* **Work item**:
Leaving out any pictures, print the entries that follow exactly as they stand.
[Entries supplied — start]
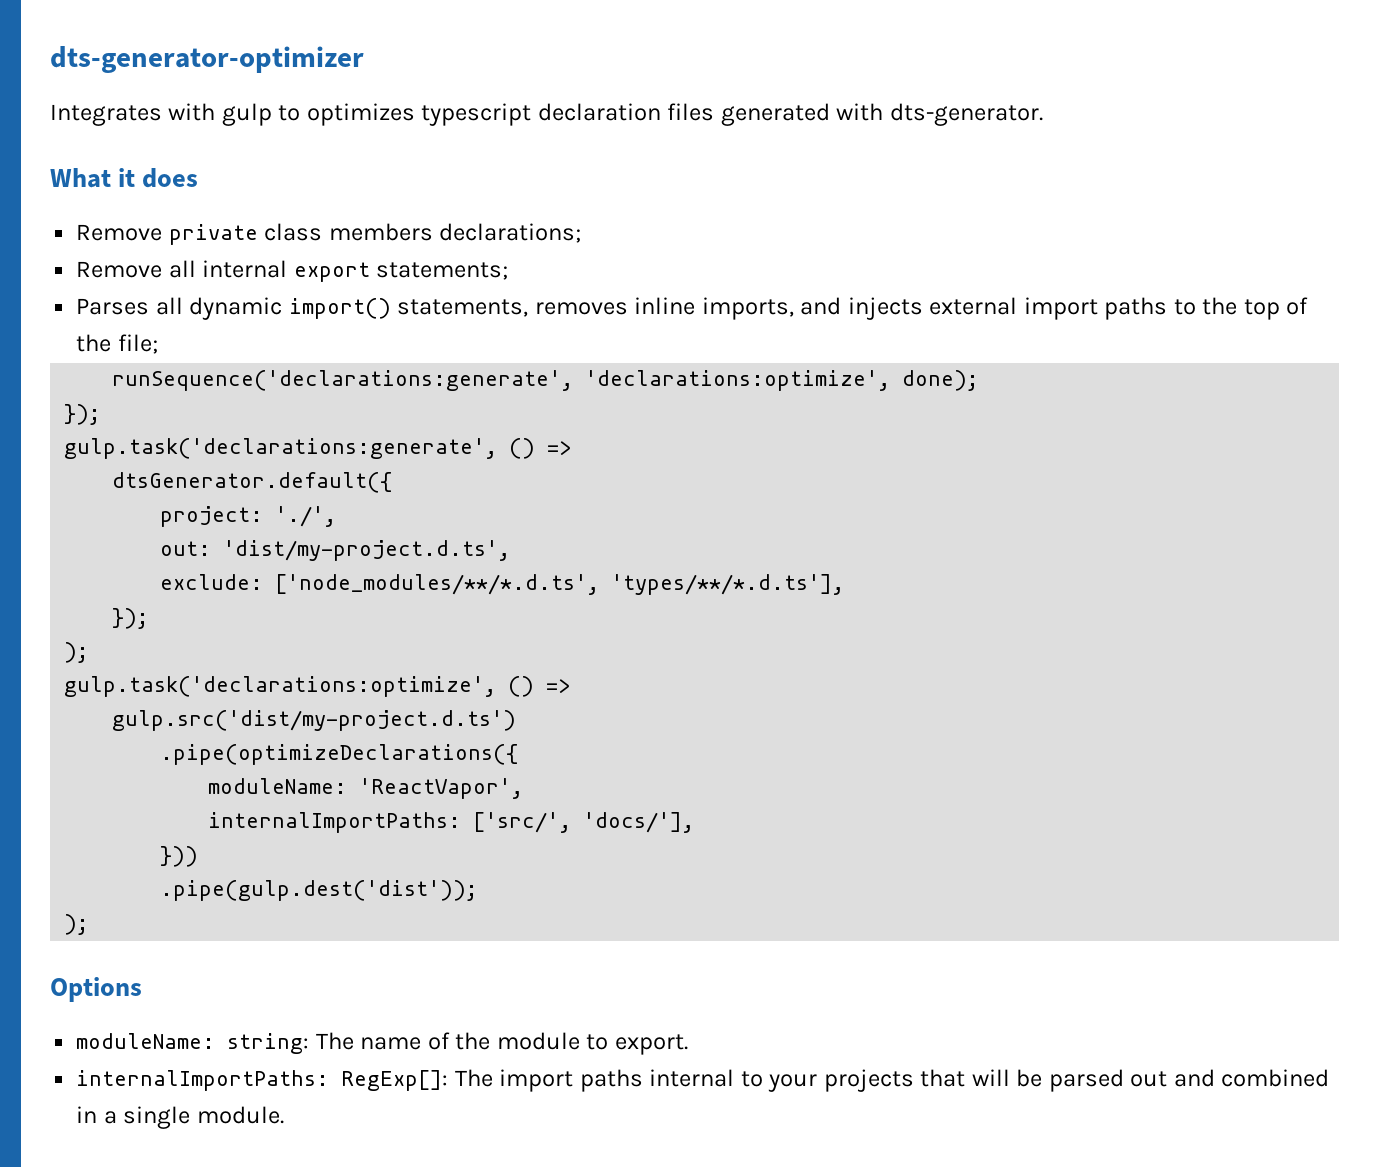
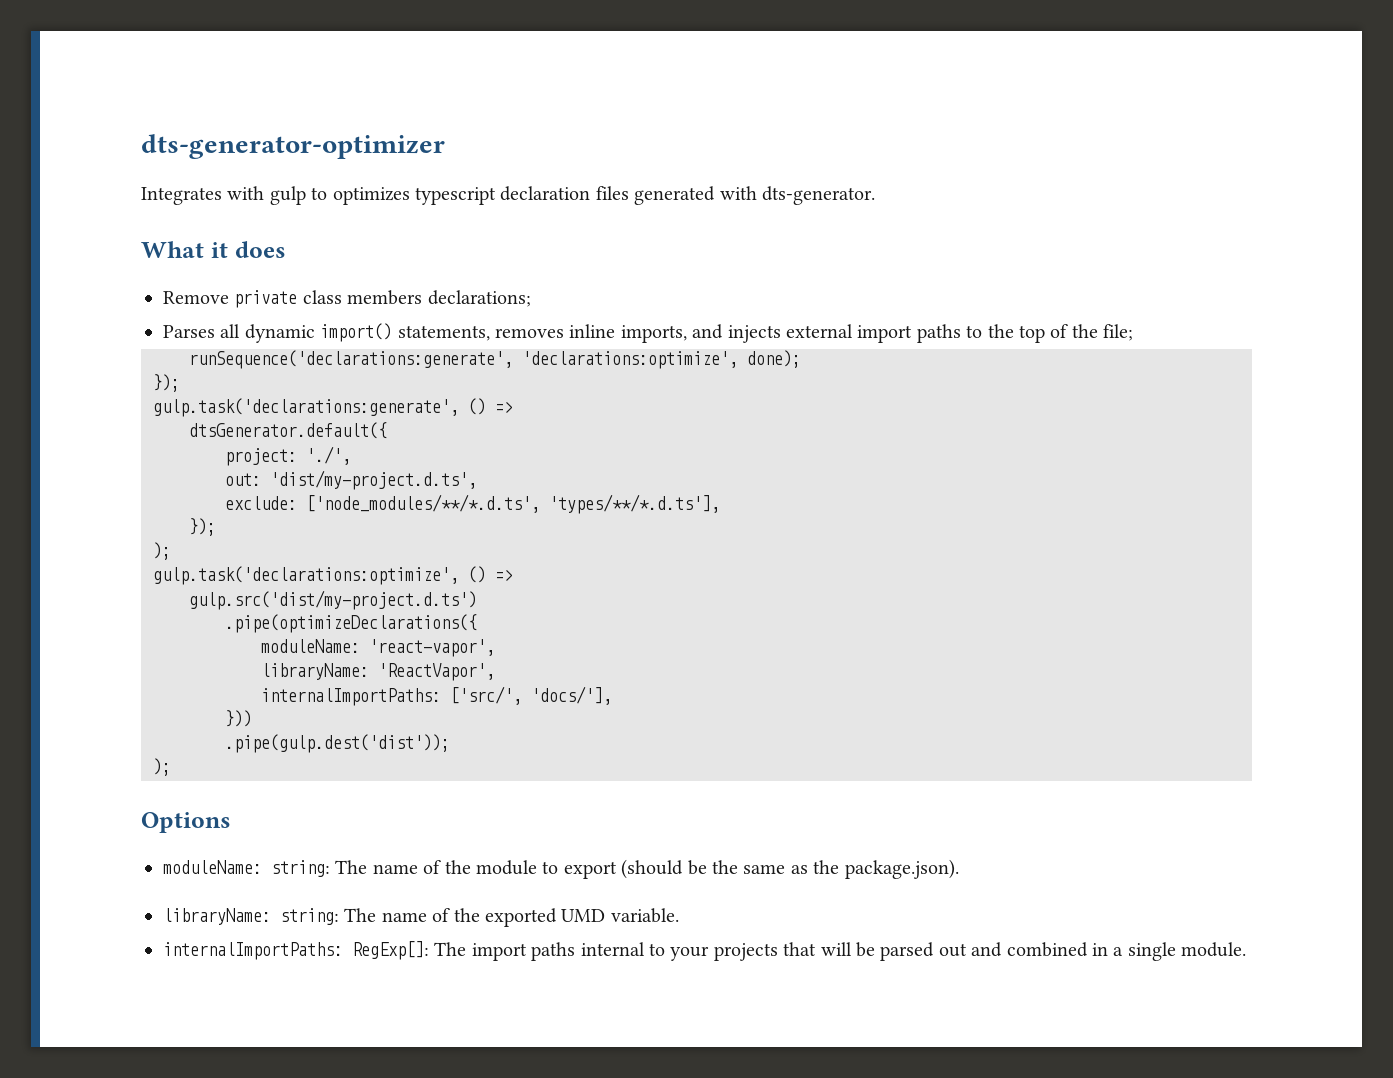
- Remove all internal export statements;
- moduleName: 'ReactVapor',
+ moduleName: 'react-vapor',
+ libraryName: 'ReactVapor',
- moduleName: string: The name of the module to export.
+ moduleName: string: The name of the module to export (should be the same as the package.json).
+ libraryName: string: The name of the exported UMD variable.

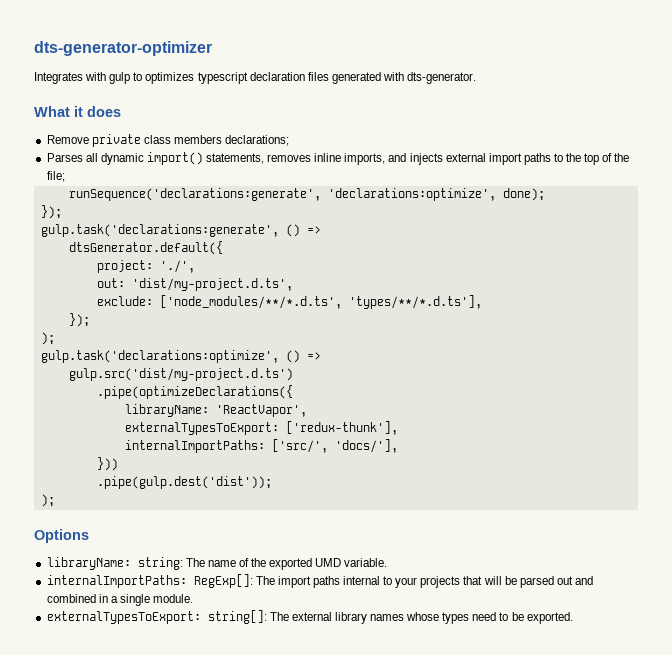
- moduleName: 'react-vapor',
+ externalTypesToExport: ['redux-thunk'],
- moduleName: string: The name of the module to export (should be the same as the package.json).
+ externalTypesToExport: string[]: The external library names whose types need to be exported.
[Entries supplied — finish]
* **Expected output**:
- Remove all internal export statements;
- moduleName: 'ReactVapor',
+ moduleName: 'react-vapor',
+ libraryName: 'ReactVapor',
- moduleName: string: The name of the module to export.
+ moduleName: string: The name of the module to export (should be the same as the package.json).
+ libraryName: string: The name of the exported UMD variable.

- moduleName: 'react-vapor',
+ externalTypesToExport: ['redux-thunk'],
- moduleName: string: The name of the module to export (should be the same as the package.json).
+ externalTypesToExport: string[]: The external library names whose types need to be exported.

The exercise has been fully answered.